The other correction that comes with shifting the question to why a young empire would challenge an older and larger one involves the distinction between a colony, state or host kingdom on the one hand and an empire thereof on the other. In the case of the American colonies, a very large one (e.g., Virginia) as well as several of them in an informal group (e.g., New England) and even the United Colonies of North America as a whole were referred to as an empire. By the time of the American independence, the term empire was generally applied on both sides of the Atlantic to both the U.S. (and, hitherto, to The United Colonies) and the British empire. In contrast, the few colonies north of that American “empire within an empire” were not viewed as an empire, but, rather, as a colony (or a few?) of the British empire. 
In the context of the meaning of empire as the political unit just above that of many kingdom-level polities (including colonies as such polities) of sufficient scale, a few colonies must surely fall short. Even in the twenty-first century, the amount of usable land and the population of Canada (34 million in 2011—only a few million more than California’s population) is equivalent to one of the large states in the U.S. To be sure, the cultural differences between Quebec and Newfoundland, for instance, are of such magnitude to rival those from province to province in an empire, but the scale and number of Canadian provinces wherein the respective cultures are markedly unique are not sufficient for Canada itself to be considered to be on the empire-level alongside the U.S., E.U., China, India, and Russia (at least not until global warming renders much of Northern Canada habitable such that the population and number of states in Canada increase dramatically).
Accordingly, the U.S.'s Articles of Confederation allowed for Canada to enter the Union as a state. To be sure, the ten Canadian provinces (and three territories) could join the U.S. as a few medium-sized member-states rather than altogether as one big like  California. Either way, it would not be a case of two empires uniting. No European would say that Turkey joining the E.U. would be a merger of two empires. “That would be like Mexico becoming a state in the U.S.,” a European official once put the matter to me.
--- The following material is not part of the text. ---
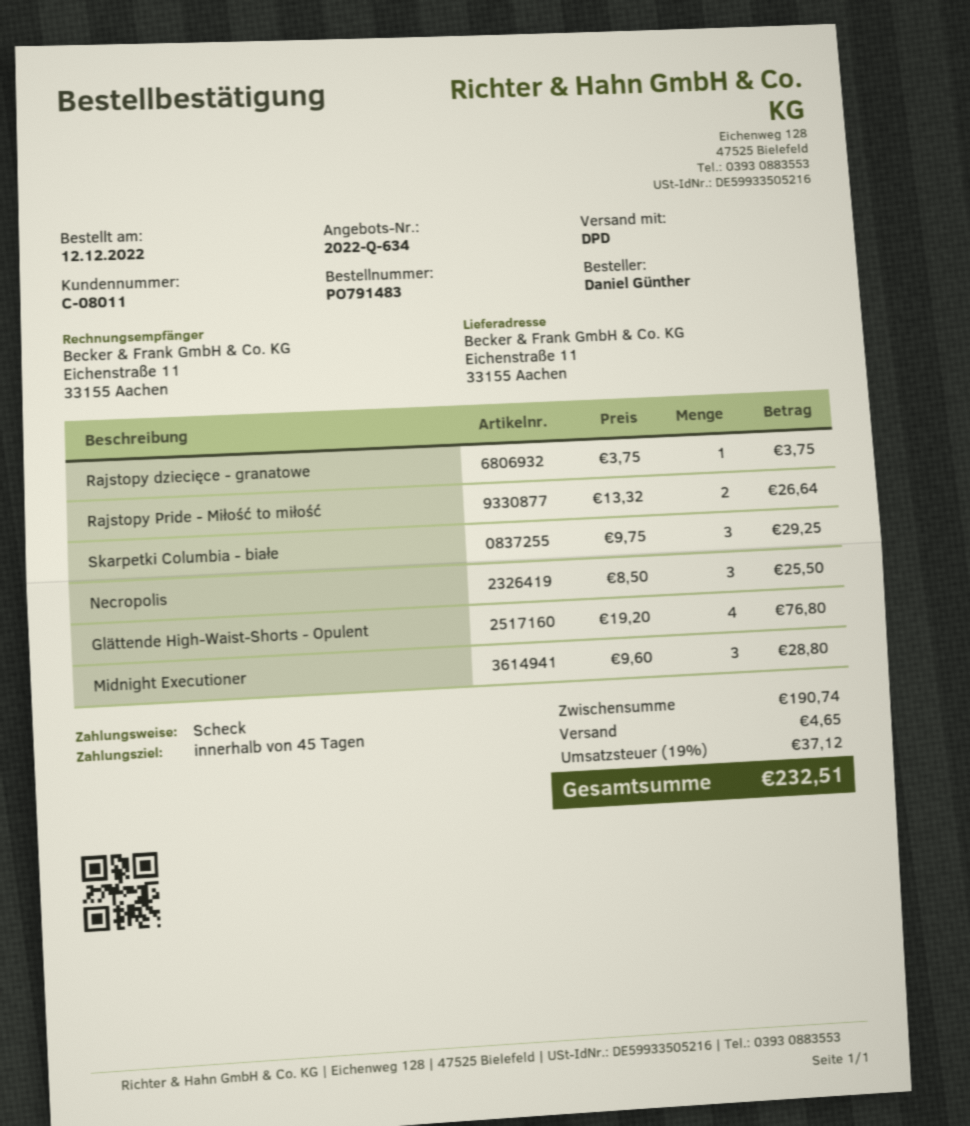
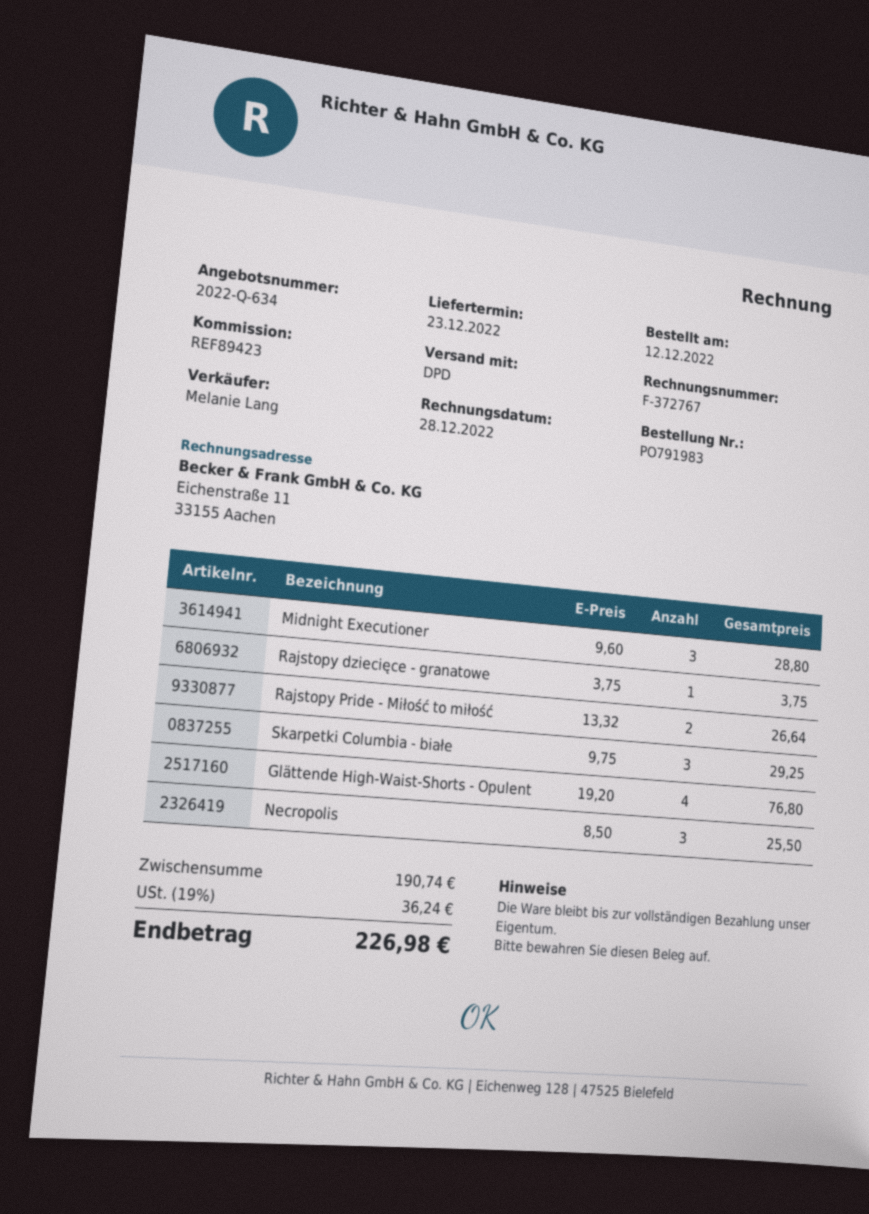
order number: PO791483 -> PO791983
shipping: 4.65 -> none
tax: 19% = 37.12 -> 19% = 36.24
total: 232.51 -> 226.98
That is to say, the “United States of” Mexico would translate into one big state (or a few smaller ones) rather than as another United States of America. 
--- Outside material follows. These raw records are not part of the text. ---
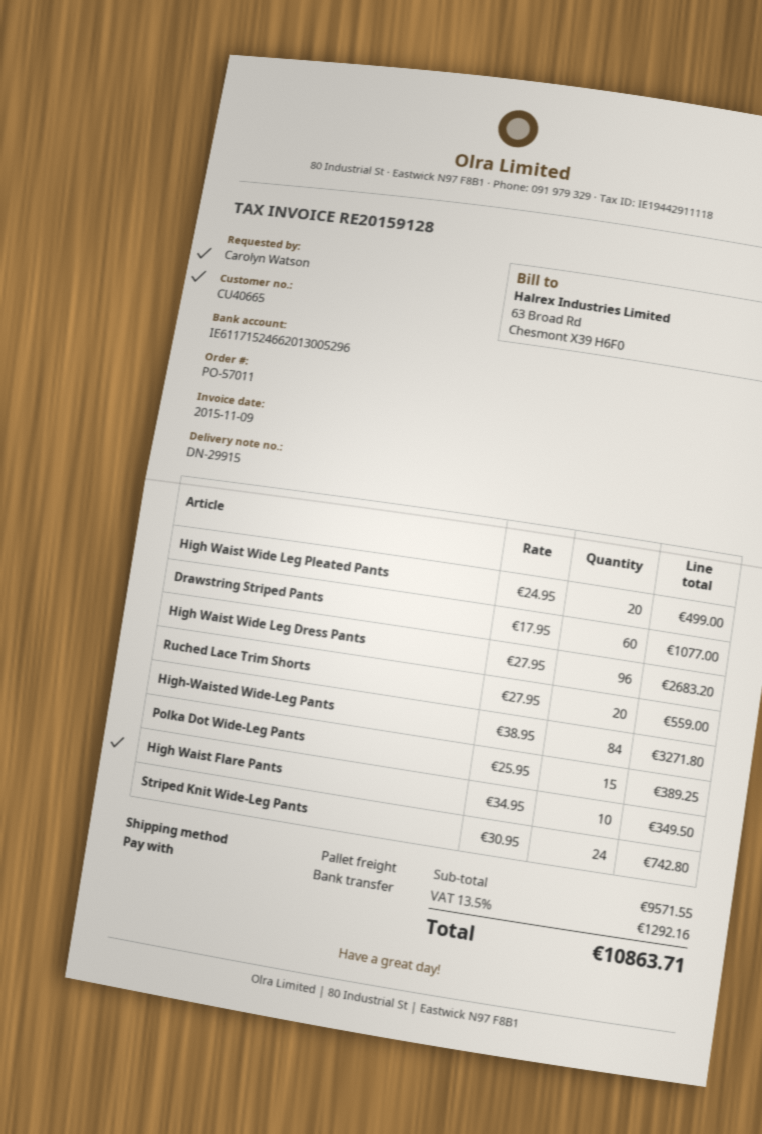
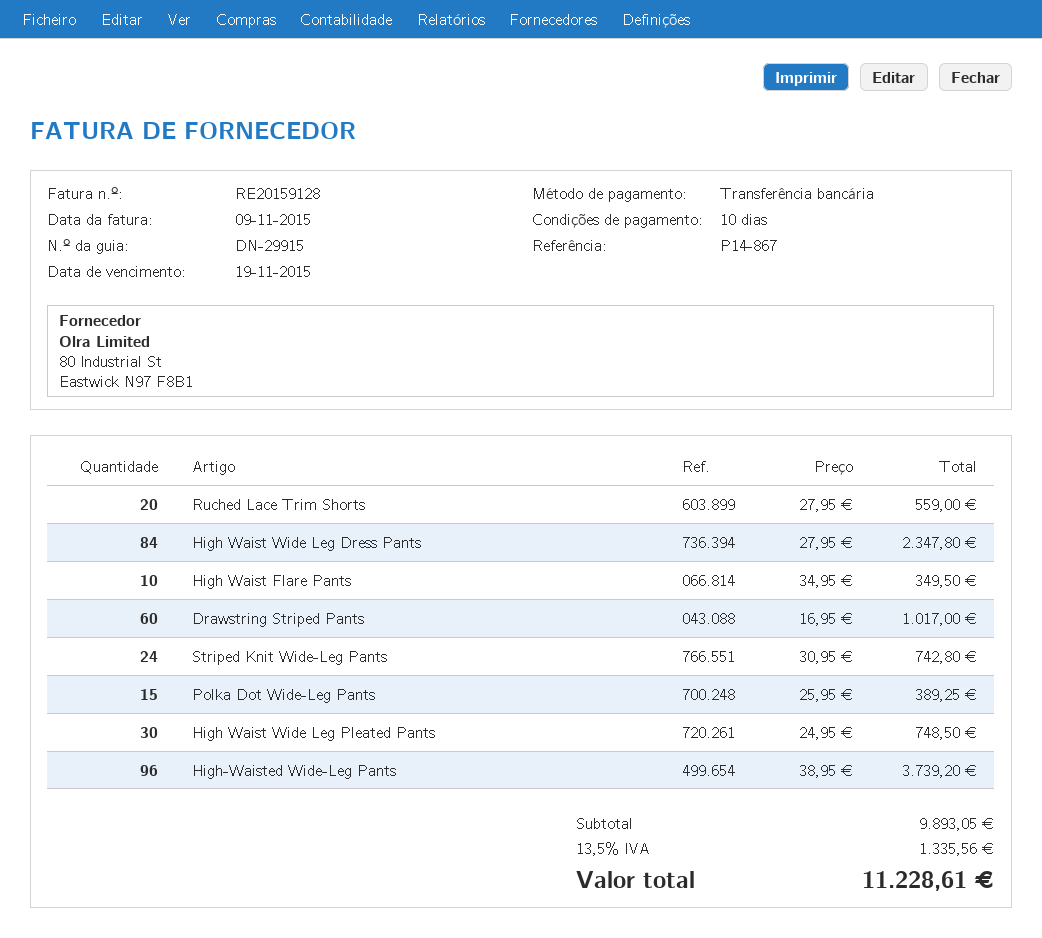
High Waist Wide Leg Pleated Pants: 20 x 24.95 = 499.00 -> 30 x 24.95 = 748.50
Drawstring Striped Pants: 60 x 17.95 = 1077.00 -> 60 x 16.95 = 1017.00
High Waist Wide Leg Dress Pants: 96 x 27.95 = 2683.20 -> 84 x 27.95 = 2347.80
High-Waisted Wide-Leg Pants: 84 x 38.95 = 3271.80 -> 96 x 38.95 = 3739.20
subtotal: 9571.55 -> 9893.05
tax: 13.5% = 1292.16 -> 13.5% = 1335.56
total: 10863.71 -> 11228.61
There is thus a category mistake in the following statement by James Moore, who as minister of Canadian heritage was in charge of the advertising (or propaganda) campaign on the War of 1812. “Canada was invaded, the invasion was repelled and we endured, but we endured in partnership with the United States,” he said. The British Empire was invaded, and the accession of Canada would not be a matter of partnership. To take a few maple leaves and consider them to be commensurate to a branch is to make a category mistake that cannot but lead to erroneous conclusions.

Source:
Ian Austen, “Canada Puts Spotlight on War of 1812, With U.S. as Villain,” The New York Times, October 8, 2012.